Una vita per gli altri, stroncata da un tumore a soli 45 anni: le lacrime per Lelio

Volontario della Croce Rossa e della Protezione Civile, Lelio Rivetti è stato ucciso da un tumore al cervello a soli 45 anni

Aveva solo 45 anni Lelio Rivetti, la maggior parte dei quali trascorsi a fare del bene, ad aiutare la comunità di Gussago. A strapparlo per sempre all'affetto di compaesani e familiari è stato un tumore al cervello. Un brutto male contro cui ha lottato per oltre un anno e mezzo, con tenacia e senza mai perdere il sorriso e lo speranza.

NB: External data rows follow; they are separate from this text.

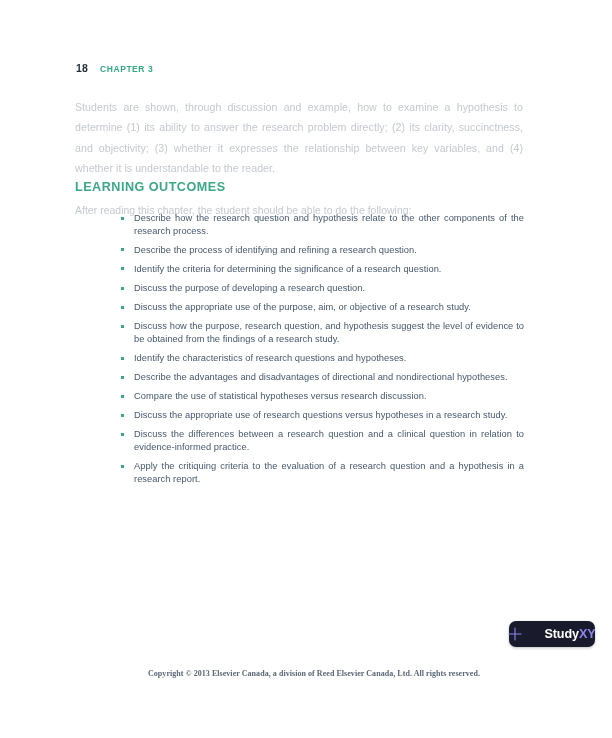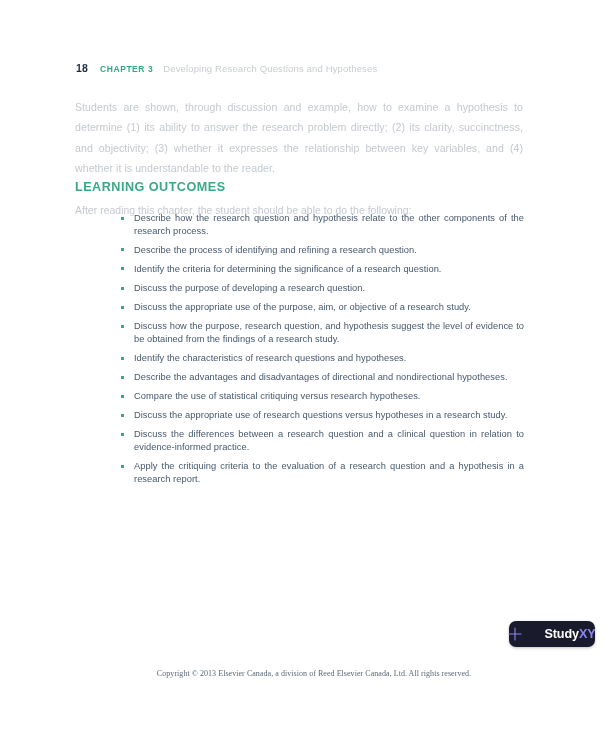"Developing Research Questions and" span.chapter-title { html: <span>Developing Research Questions and Hypotheses</span> -> none }
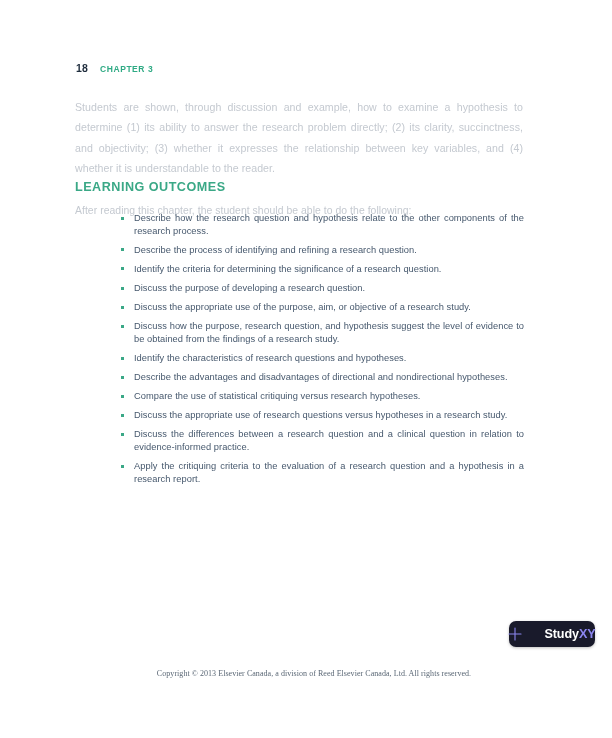"Compare the use of statistical" span { text: critiquing versus research hypotheses -> hypotheses versus research discussion }
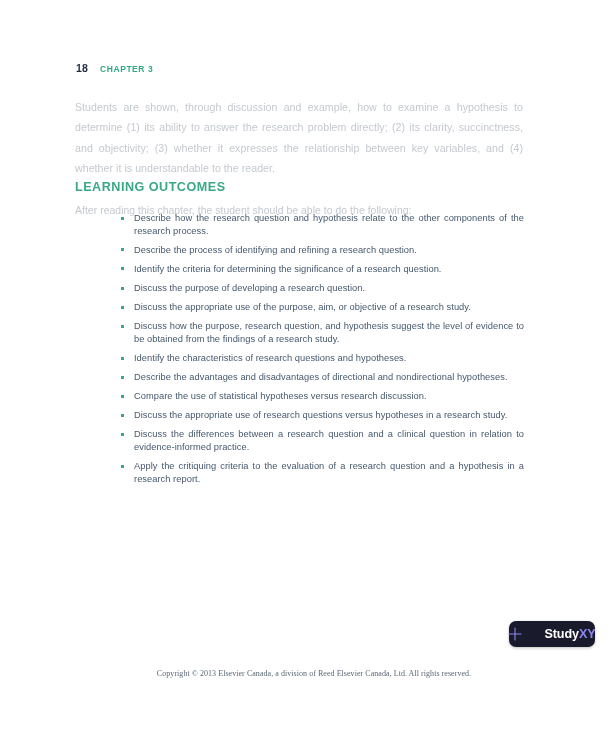"Copyright © 2013 Elsevier Canada," .footer-copyright { font-weight: none -> bold }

Tramite la sua bacheca Facebook raccontava il suo calvario e condivideva paure e pensieri:  "È importante riuscire a superare questo mostriciattolo e riuscire a sconfiggerlo. Non è facile certe volte superare alcuni ostacoli, però siate sempre persone che credono in sé stesse, non perdete mai il sorriso e la determinazione per combattere e vincere una difficile battaglia: io posso e voglio augurare a voi tutti una vita piena di forti emozioni, ma non dimenticatevi mai di chi, come me, si trova a lottare con questi nemici e non sempre le battaglie vengono vinte", si legge in uno dai tanti post condivisi negli ultimi mesi.

Operaio all'Iveco di Brescia, era volontario in numerose associazioni del territorio: dalla Croce Rossa, alla Protezione Civile di Rodengo Saiano e si dava sempre da fare in paese, partecipando a numerose manifestazioni. Lascia nel dolore la mamma Caterina e le sorelle Simona e Giuliana. L'ultimo saluto sabato pomeriggio (alle 14) nella chiesa di Santa Maria Assunta di Gussago.